■ **To do**:
Return all lines from the entries below in which the word "border" is present.

........

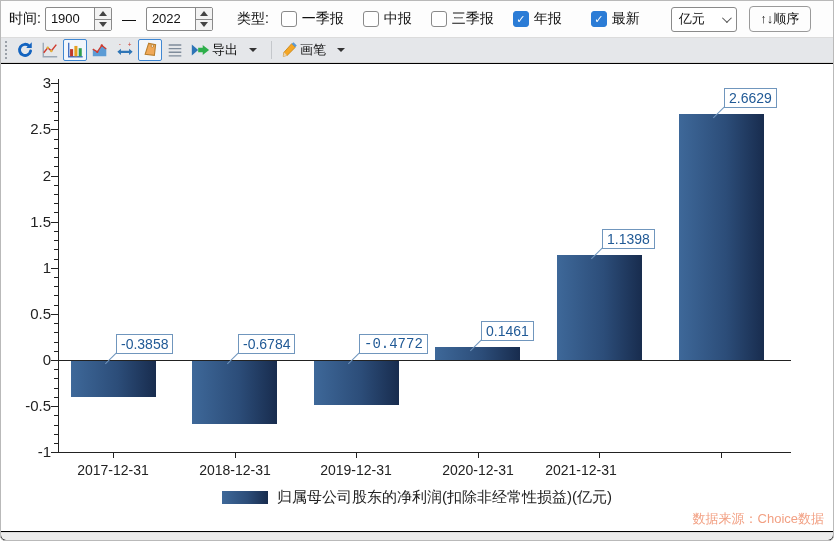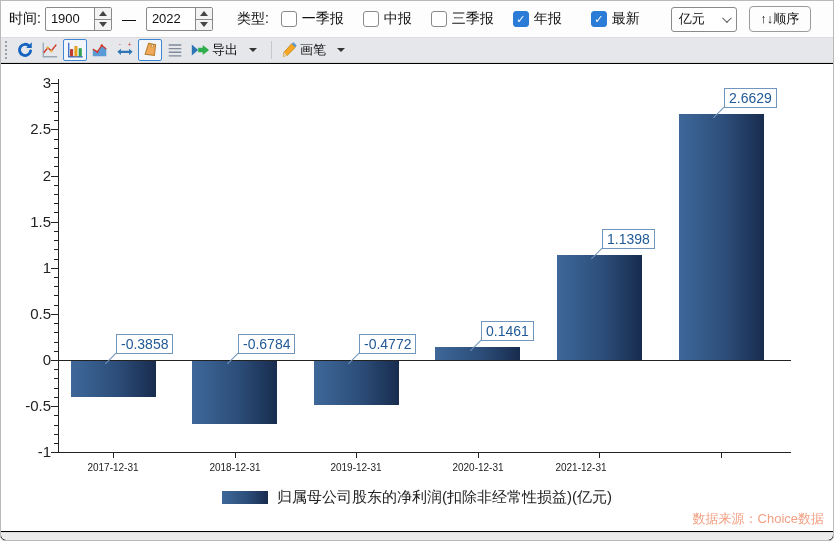--- a/index.html
+++ b/index.html
@@ -292,7 +292,7 @@
         <div class="bar" style="left: 313px; top: 297px; width: 85px; height: 44px; background: linear-gradient(90deg, rgb(62, 104, 153) 0%, rgb(44, 77, 121) 55%, rgb(24, 44, 78) 100%);"></div>
         <div class="xtickmark" style="left: 355px; top: 389px;"></div>
         <div class="xlab" style="left: 300px; top: 398px;">2019-12-31</div>
-        <div class="vlabel" style="left: 358px; top: 270px; border-color: rgb(112, 150, 189); color: rgb(33, 90, 150);">-0.4772<div class="leader" style="border-top-color: rgb(112, 150, 189);"></div></div>
+        <div class="vlabel" style="left: 358px; top: 270px; border-color: rgb(112, 150, 189); color: rgb(33, 90, 150); font-family: Liberation Mono, monospace;">-0.4772<div class="leader" style="border-top-color: rgb(112, 150, 189);"></div></div>
         <div class="bar" style="left: 434px; top: 283px; width: 85px; height: 13px; background: linear-gradient(90deg, rgb(62, 104, 153) 0%, rgb(44, 77, 121) 55%, rgb(24, 44, 78) 100%);"></div>
         <div class="xtickmark" style="left: 477px; top: 389px;"></div>
         <div class="xlab" style="left: 422px; top: 398px;">2020-12-31</div>

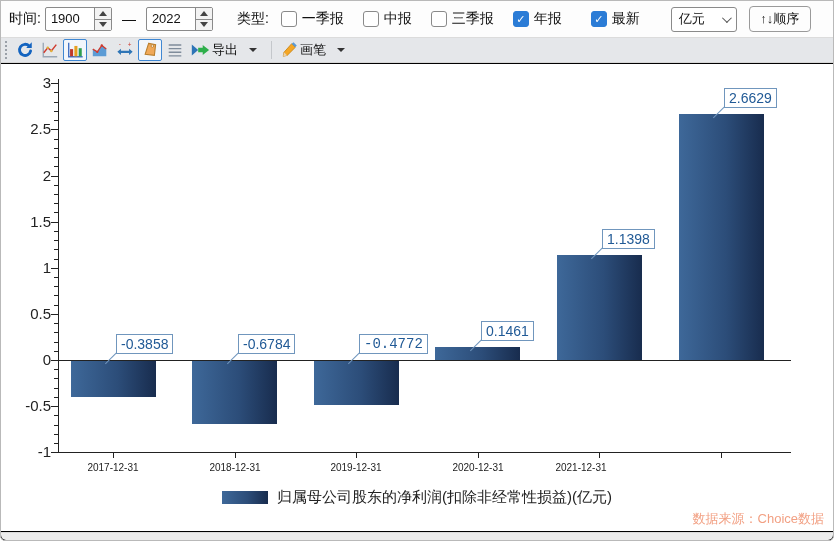--- a/index.html
+++ b/index.html
@@ -70,7 +70,7 @@
   .tick { position: absolute; background: #222; height: 1px; }
   .xtickmark { position: absolute; background: #222; width: 1px; height: 5px; }
   .ylab { position: absolute; width: 42px; text-align: right; font-size: 15px; color: #222; }
-  .xlab { position: absolute; width: 110px; text-align: center; font-size: 10px; color: #222; }
+  .xlab { position: absolute; width: 110px; text-align: center; font-size: 14px; color: #222; }
   .bar { position: absolute; }
   .vlabel {
     position: absolute; height: 20px; padding: 1px 4px; background: #fff;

........

■ **Task result**:
-        <div class="vlabel" style="left: 358px; top: 270px; border-color: rgb(112, 150, 189); color: rgb(33, 90, 150);">-0.4772<div class="leader" style="border-top-color: rgb(112, 150, 189);"></div></div>
+        <div class="vlabel" style="left: 358px; top: 270px; border-color: rgb(112, 150, 189); color: rgb(33, 90, 150); font-family: Liberation Mono, monospace;">-0.4772<div class="leader" style="border-top-color: rgb(112, 150, 189);"></div></div>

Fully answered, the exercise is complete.